====== Record extracts ======

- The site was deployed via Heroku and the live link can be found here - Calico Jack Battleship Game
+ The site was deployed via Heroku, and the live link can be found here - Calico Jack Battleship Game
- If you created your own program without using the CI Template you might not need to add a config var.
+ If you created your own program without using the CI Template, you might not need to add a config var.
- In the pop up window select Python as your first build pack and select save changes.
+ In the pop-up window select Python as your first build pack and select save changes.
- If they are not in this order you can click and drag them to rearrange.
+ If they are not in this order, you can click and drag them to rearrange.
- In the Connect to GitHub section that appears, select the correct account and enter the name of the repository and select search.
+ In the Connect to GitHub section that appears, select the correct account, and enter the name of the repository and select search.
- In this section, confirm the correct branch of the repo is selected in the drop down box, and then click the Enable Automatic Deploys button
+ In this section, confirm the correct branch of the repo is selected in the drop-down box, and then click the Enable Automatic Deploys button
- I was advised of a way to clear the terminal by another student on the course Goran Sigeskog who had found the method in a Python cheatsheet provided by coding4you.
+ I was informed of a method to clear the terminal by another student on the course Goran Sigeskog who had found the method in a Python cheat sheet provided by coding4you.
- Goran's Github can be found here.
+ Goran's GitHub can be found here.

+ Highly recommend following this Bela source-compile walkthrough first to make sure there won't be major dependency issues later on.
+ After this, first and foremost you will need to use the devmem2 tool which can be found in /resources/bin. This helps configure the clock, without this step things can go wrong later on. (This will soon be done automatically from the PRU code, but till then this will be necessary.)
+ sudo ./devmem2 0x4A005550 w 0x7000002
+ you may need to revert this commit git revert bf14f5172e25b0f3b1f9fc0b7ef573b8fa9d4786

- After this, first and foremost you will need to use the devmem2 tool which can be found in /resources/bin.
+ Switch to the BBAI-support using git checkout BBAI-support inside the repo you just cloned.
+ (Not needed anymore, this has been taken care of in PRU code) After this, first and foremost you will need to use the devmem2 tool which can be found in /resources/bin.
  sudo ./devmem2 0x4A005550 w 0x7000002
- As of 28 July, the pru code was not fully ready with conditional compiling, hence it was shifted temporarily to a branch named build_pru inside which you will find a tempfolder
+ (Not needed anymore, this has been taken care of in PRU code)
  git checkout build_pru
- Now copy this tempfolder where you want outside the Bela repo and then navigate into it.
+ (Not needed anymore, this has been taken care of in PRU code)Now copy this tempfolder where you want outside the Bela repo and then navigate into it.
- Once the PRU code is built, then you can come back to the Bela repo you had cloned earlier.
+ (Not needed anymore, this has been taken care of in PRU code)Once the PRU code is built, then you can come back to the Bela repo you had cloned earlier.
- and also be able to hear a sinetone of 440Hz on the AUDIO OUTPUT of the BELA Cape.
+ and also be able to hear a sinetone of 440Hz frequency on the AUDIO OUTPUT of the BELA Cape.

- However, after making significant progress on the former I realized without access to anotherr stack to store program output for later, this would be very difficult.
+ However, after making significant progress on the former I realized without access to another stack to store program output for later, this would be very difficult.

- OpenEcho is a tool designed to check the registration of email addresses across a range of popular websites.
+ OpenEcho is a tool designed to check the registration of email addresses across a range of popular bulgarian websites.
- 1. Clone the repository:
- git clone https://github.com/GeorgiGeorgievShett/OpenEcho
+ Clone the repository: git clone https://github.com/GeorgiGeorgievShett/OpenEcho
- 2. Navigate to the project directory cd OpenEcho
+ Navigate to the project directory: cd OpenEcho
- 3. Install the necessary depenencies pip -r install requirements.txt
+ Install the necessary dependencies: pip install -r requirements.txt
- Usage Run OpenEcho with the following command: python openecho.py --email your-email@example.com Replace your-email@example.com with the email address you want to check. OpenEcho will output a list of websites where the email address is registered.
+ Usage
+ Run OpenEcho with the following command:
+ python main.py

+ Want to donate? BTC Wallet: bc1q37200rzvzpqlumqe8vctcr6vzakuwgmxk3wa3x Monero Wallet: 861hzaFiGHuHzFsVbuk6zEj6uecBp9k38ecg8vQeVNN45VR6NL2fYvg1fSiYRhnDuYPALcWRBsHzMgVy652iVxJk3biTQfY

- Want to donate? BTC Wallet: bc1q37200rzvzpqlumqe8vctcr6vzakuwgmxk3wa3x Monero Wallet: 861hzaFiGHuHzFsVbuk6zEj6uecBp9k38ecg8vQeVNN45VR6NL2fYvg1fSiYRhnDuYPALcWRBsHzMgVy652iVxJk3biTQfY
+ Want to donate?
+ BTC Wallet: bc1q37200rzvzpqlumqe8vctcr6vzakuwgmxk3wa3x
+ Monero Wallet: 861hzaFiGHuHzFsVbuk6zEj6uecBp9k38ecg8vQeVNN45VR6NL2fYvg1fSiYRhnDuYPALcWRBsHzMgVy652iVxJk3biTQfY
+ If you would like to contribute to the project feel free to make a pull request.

======

What is required>
All of the material needs to be reproduced exactly as it reads.

Output of the task>
- The site was deployed via Heroku and the live link can be found here - Calico Jack Battleship Game
+ The site was deployed via Heroku, and the live link can be found here - Calico Jack Battleship Game
- If you created your own program without using the CI Template you might not need to add a config var.
+ If you created your own program without using the CI Template, you might not need to add a config var.
- In the pop up window select Python as your first build pack and select save changes.
+ In the pop-up window select Python as your first build pack and select save changes.
- If they are not in this order you can click and drag them to rearrange.
+ If they are not in this order, you can click and drag them to rearrange.
- In the Connect to GitHub section that appears, select the correct account and enter the name of the repository and select search.
+ In the Connect to GitHub section that appears, select the correct account, and enter the name of the repository and select search.
- In this section, confirm the correct branch of the repo is selected in the drop down box, and then click the Enable Automatic Deploys button
+ In this section, confirm the correct branch of the repo is selected in the drop-down box, and then click the Enable Automatic Deploys button
- I was advised of a way to clear the terminal by another student on the course Goran Sigeskog who had found the method in a Python cheatsheet provided by coding4you.
+ I was informed of a method to clear the terminal by another student on the course Goran Sigeskog who had found the method in a Python cheat sheet provided by coding4you.
- Goran's Github can be found here.
+ Goran's GitHub can be found here.

+ Highly recommend following this Bela source-compile walkthrough first to make sure there won't be major dependency issues later on.
+ After this, first and foremost you will need to use the devmem2 tool which can be found in /resources/bin. This helps configure the clock, without this step things can go wrong later on. (This will soon be done automatically from the PRU code, but till then this will be necessary.)
+ sudo ./devmem2 0x4A005550 w 0x7000002
+ you may need to revert this commit git revert bf14f5172e25b0f3b1f9fc0b7ef573b8fa9d4786

- After this, first and foremost you will need to use the devmem2 tool which can be found in /resources/bin.
+ Switch to the BBAI-support using git checkout BBAI-support inside the repo you just cloned.
+ (Not needed anymore, this has been taken care of in PRU code) After this, first and foremost you will need to use the devmem2 tool which can be found in /resources/bin.
  sudo ./devmem2 0x4A005550 w 0x7000002
- As of 28 July, the pru code was not fully ready with conditional compiling, hence it was shifted temporarily to a branch named build_pru inside which you will find a tempfolder
+ (Not needed anymore, this has been taken care of in PRU code)
  git checkout build_pru
- Now copy this tempfolder where you want outside the Bela repo and then navigate into it.
+ (Not needed anymore, this has been taken care of in PRU code)Now copy this tempfolder where you want outside the Bela repo and then navigate into it.
- Once the PRU code is built, then you can come back to the Bela repo you had cloned earlier.
+ (Not needed anymore, this has been taken care of in PRU code)Once the PRU code is built, then you can come back to the Bela repo you had cloned earlier.
- and also be able to hear a sinetone of 440Hz on the AUDIO OUTPUT of the BELA Cape.
+ and also be able to hear a sinetone of 440Hz frequency on the AUDIO OUTPUT of the BELA Cape.

- However, after making significant progress on the former I realized without access to anotherr stack to store program output for later, this would be very difficult.
+ However, after making significant progress on the former I realized without access to another stack to store program output for later, this would be very difficult.

- OpenEcho is a tool designed to check the registration of email addresses across a range of popular websites.
+ OpenEcho is a tool designed to check the registration of email addresses across a range of popular bulgarian websites.
- 1. Clone the repository:
- git clone https://github.com/GeorgiGeorgievShett/OpenEcho
+ Clone the repository: git clone https://github.com/GeorgiGeorgievShett/OpenEcho
- 2. Navigate to the project directory cd OpenEcho
+ Navigate to the project directory: cd OpenEcho
- 3. Install the necessary depenencies pip -r install requirements.txt
+ Install the necessary dependencies: pip install -r requirements.txt
- Usage Run OpenEcho with the following command: python openecho.py --email your-email@example.com Replace your-email@example.com with the email address you want to check. OpenEcho will output a list of websites where the email address is registered.
+ Usage
+ Run OpenEcho with the following command:
+ python main.py

+ Want to donate? BTC Wallet: bc1q37200rzvzpqlumqe8vctcr6vzakuwgmxk3wa3x Monero Wallet: 861hzaFiGHuHzFsVbuk6zEj6uecBp9k38ecg8vQeVNN45VR6NL2fYvg1fSiYRhnDuYPALcWRBsHzMgVy652iVxJk3biTQfY

- Want to donate? BTC Wallet: bc1q37200rzvzpqlumqe8vctcr6vzakuwgmxk3wa3x Monero Wallet: 861hzaFiGHuHzFsVbuk6zEj6uecBp9k38ecg8vQeVNN45VR6NL2fYvg1fSiYRhnDuYPALcWRBsHzMgVy652iVxJk3biTQfY
+ Want to donate?
+ BTC Wallet: bc1q37200rzvzpqlumqe8vctcr6vzakuwgmxk3wa3x
+ Monero Wallet: 861hzaFiGHuHzFsVbuk6zEj6uecBp9k38ecg8vQeVNN45VR6NL2fYvg1fSiYRhnDuYPALcWRBsHzMgVy652iVxJk3biTQfY
+ If you would like to contribute to the project feel free to make a pull request.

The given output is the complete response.